He was indeed a Puritan in all his virtues, without the Puritan austerity
For, when duty was at an end, he
who had been the master and leader
became the chosen companion in every pleasure that a man might honestly enjoy.
His few surviving companions will never forget the awful spectacle of his advance alone with his company in the streets of Fredericksburg.
In less than sixty seconds he would become the focus of a hidden and annihilating fire from a semicircle of houses.
His first platoon had vanished under it in an instant
ten men falling dead by his side.
He had quietly turned back to where the other half of his company was waiting
had given the order, "Second Platoon, forward!" and was again moving on, in obedience to superior command, to certain and useless death
when the order he was obeying was countermanded.
The end was distant only a few seconds; but if you had seen him with his indifferent carriage
and sword swinging from his finger like a cane
you would never have suspected that he was doing more than conducting a company drill on the camp parade ground.
He was little more than a boy
but the grizzled corps commanders knew and admired him
and for us, who not only admired, but loved
his death seemed to end a portion of our life also.

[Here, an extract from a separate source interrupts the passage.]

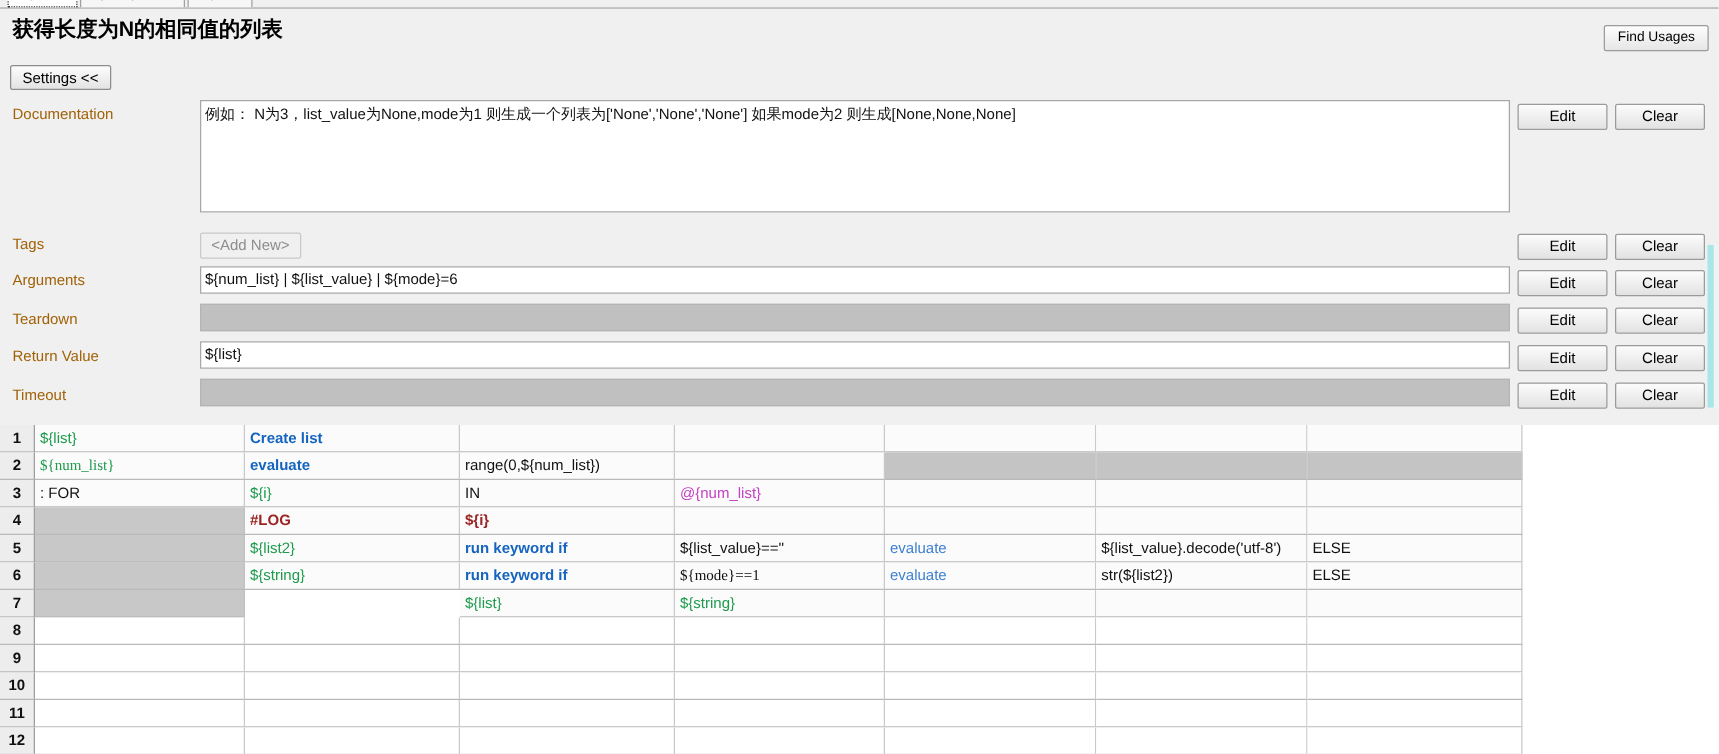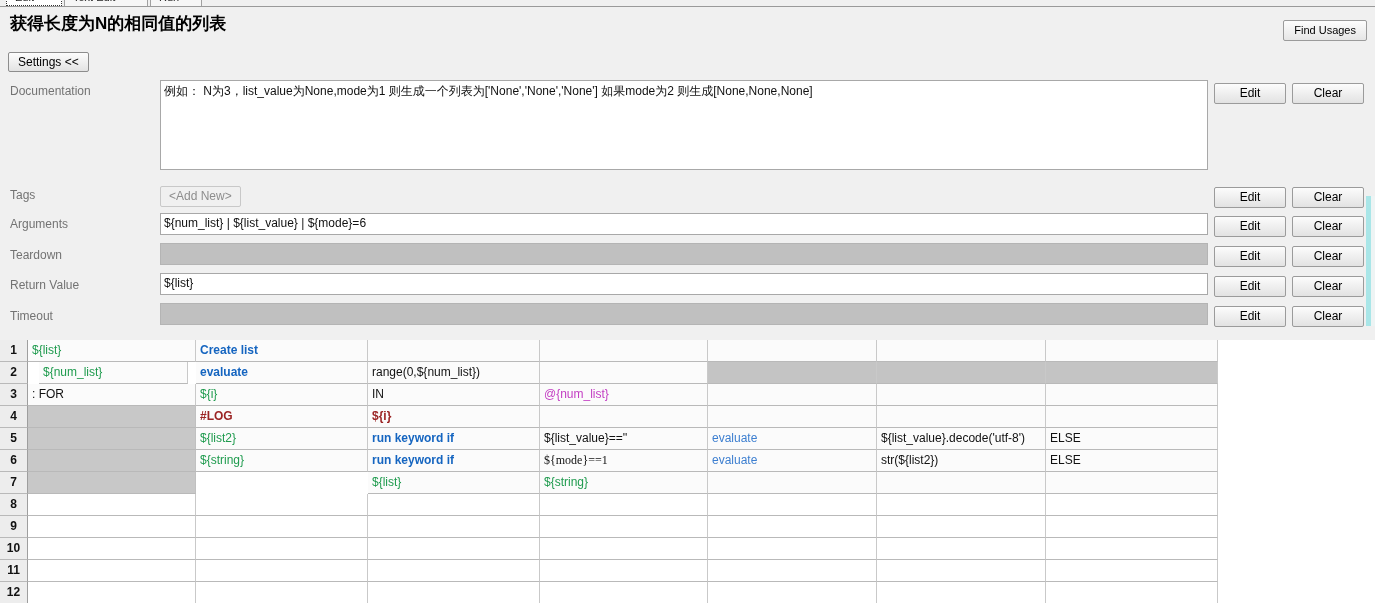"Documentation" .flabel { color: #737373 -> #a16207 }
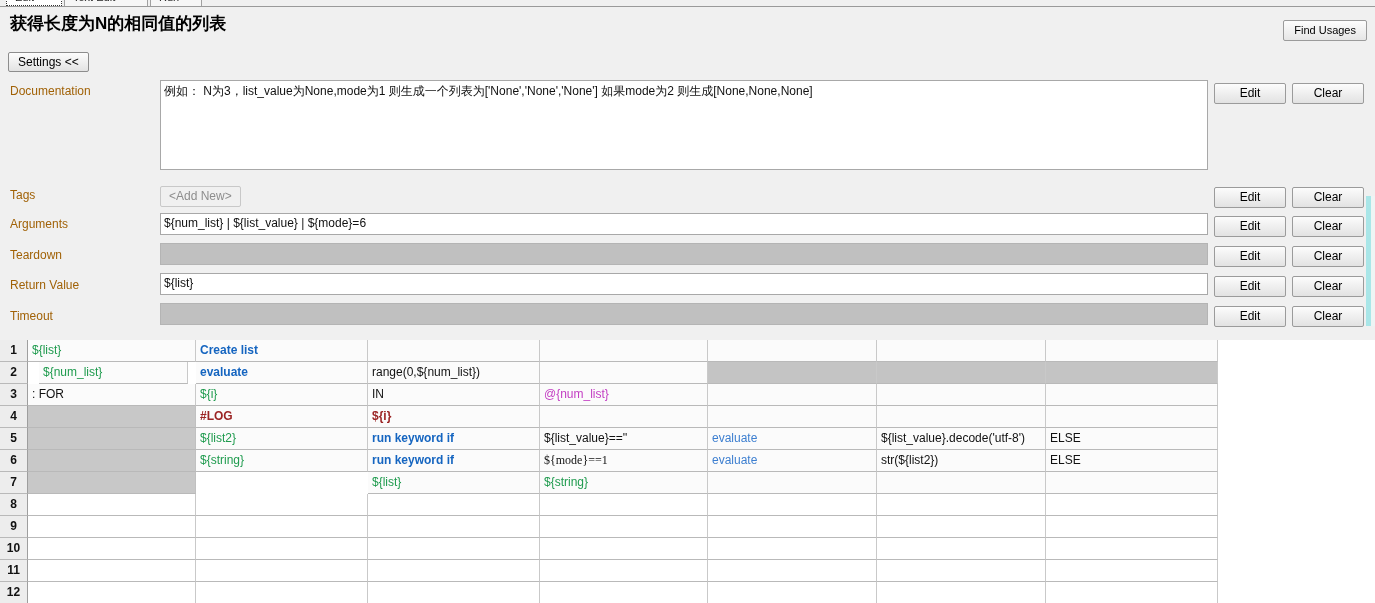"${num_list}" div.tcell { font-family: none -> Liberation Serif, serif; left: 39px -> 28px; width: 149px -> 168px }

There is one grave and commanding presence that you all would recognize
for his life has become a part of our common history.
Who does not remember the leader of the assault of the mine at Petersburg?
The solitary horseman in front of Port Hudson
whom a foeman worthy of him bade his soldiers spare
from love and admiration of such gallant bearing?
Who does not still hear the echo of those eloquent lips after the war teaching reconciliation and peace?
I may not do more than allude to his death, fit ending of his life.
All that the world has a right to know has been told by a beloved friend in a book wherein friendship has found no need to exaggerate facts that speak for themselves.
I knew him
and I may even say I knew him well
yet, until that book appeared, I had not known the governing motive of his soul.
I had admired him as a hero.
When I read, I learned to revere him as a saint.
His strength was not in honor alone, but in religion
and those who do not share his creed must see that it was on the wings of religious faith that he mounted above even valiant deeds into an empyrean of ideal life.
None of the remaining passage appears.